Task requirements: Repeat exactly, and only, the lines of the entries below from the one with "discount: 5% = 52.05 -> none" through the one with "total: 1070.54 -> 1068.43", both ends included.

Extracted records:

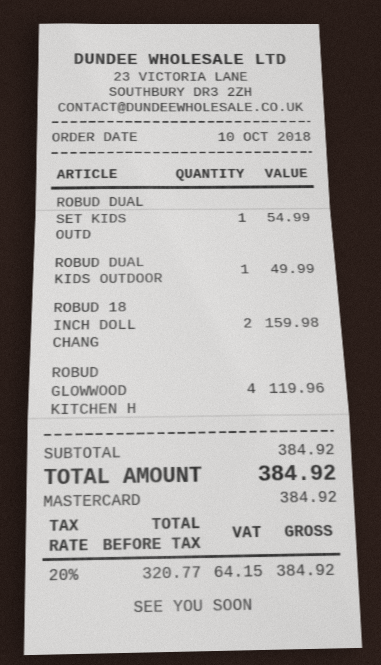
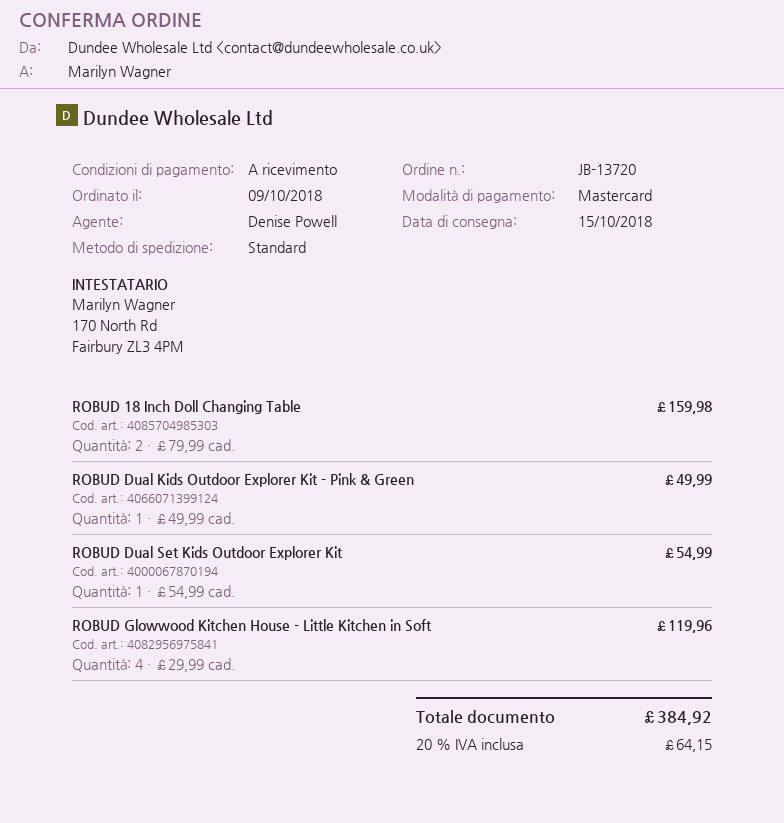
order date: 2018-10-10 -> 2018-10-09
---
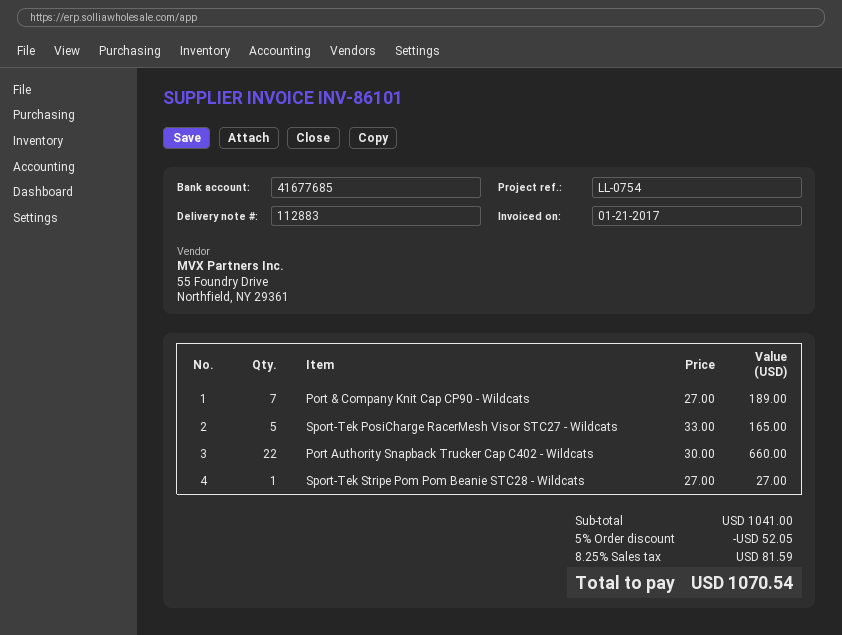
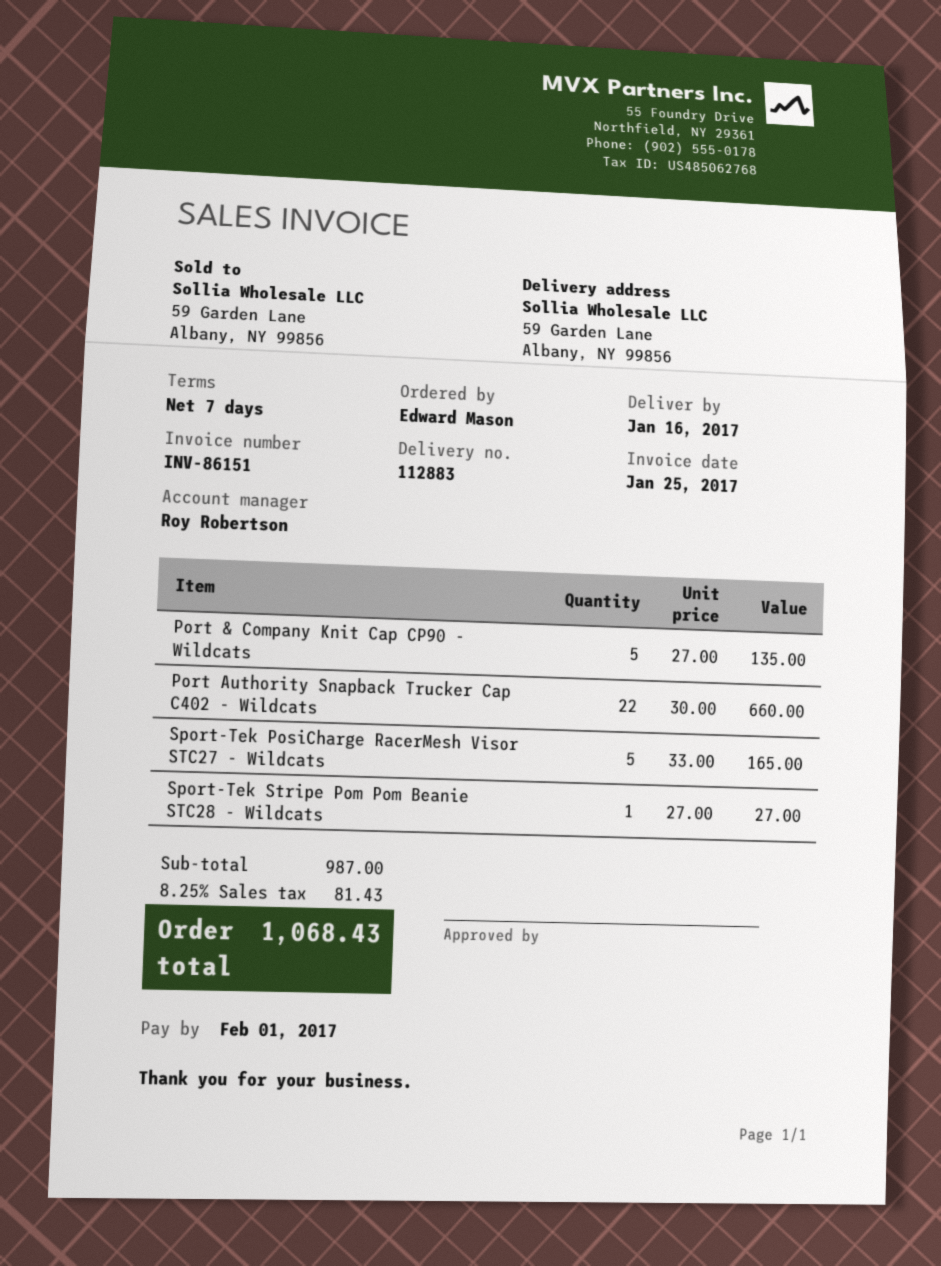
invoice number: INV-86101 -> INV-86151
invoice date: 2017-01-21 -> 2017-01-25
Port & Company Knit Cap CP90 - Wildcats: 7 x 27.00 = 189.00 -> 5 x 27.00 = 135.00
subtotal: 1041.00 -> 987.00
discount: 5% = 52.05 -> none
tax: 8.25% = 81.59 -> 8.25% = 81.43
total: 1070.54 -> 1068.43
* * *
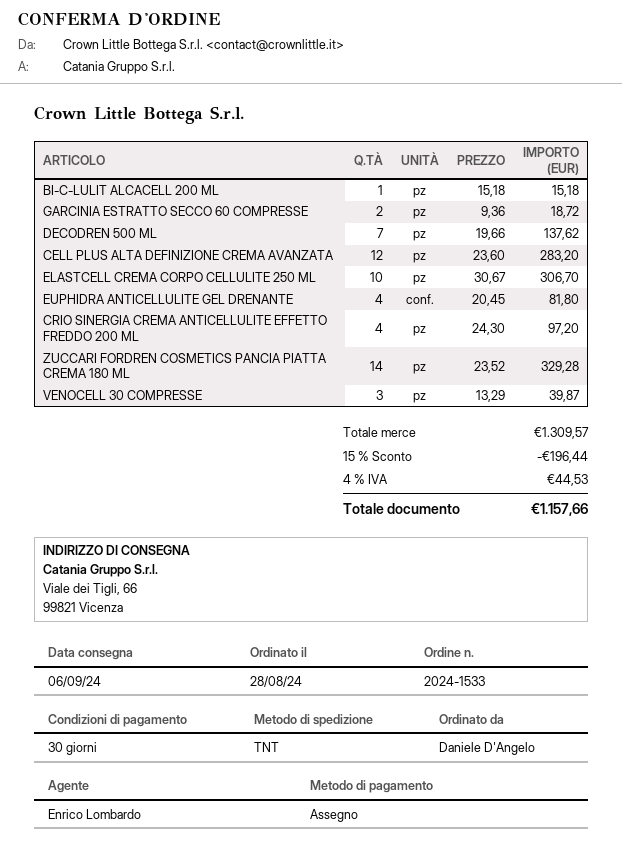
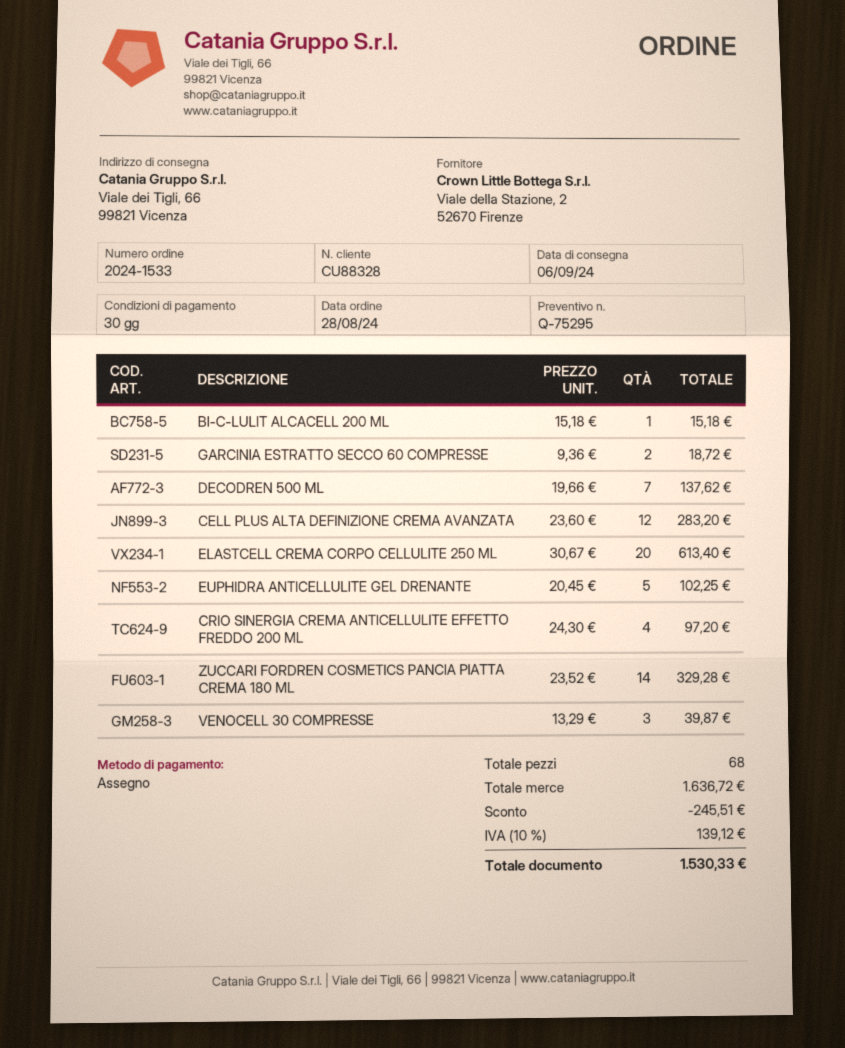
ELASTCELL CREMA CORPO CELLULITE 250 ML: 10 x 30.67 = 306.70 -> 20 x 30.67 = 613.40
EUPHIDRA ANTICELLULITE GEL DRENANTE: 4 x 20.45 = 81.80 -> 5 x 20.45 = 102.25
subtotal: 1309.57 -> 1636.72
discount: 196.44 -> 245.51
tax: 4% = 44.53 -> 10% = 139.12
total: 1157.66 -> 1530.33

Answer for the task:
discount: 5% = 52.05 -> none
tax: 8.25% = 81.59 -> 8.25% = 81.43
total: 1070.54 -> 1068.43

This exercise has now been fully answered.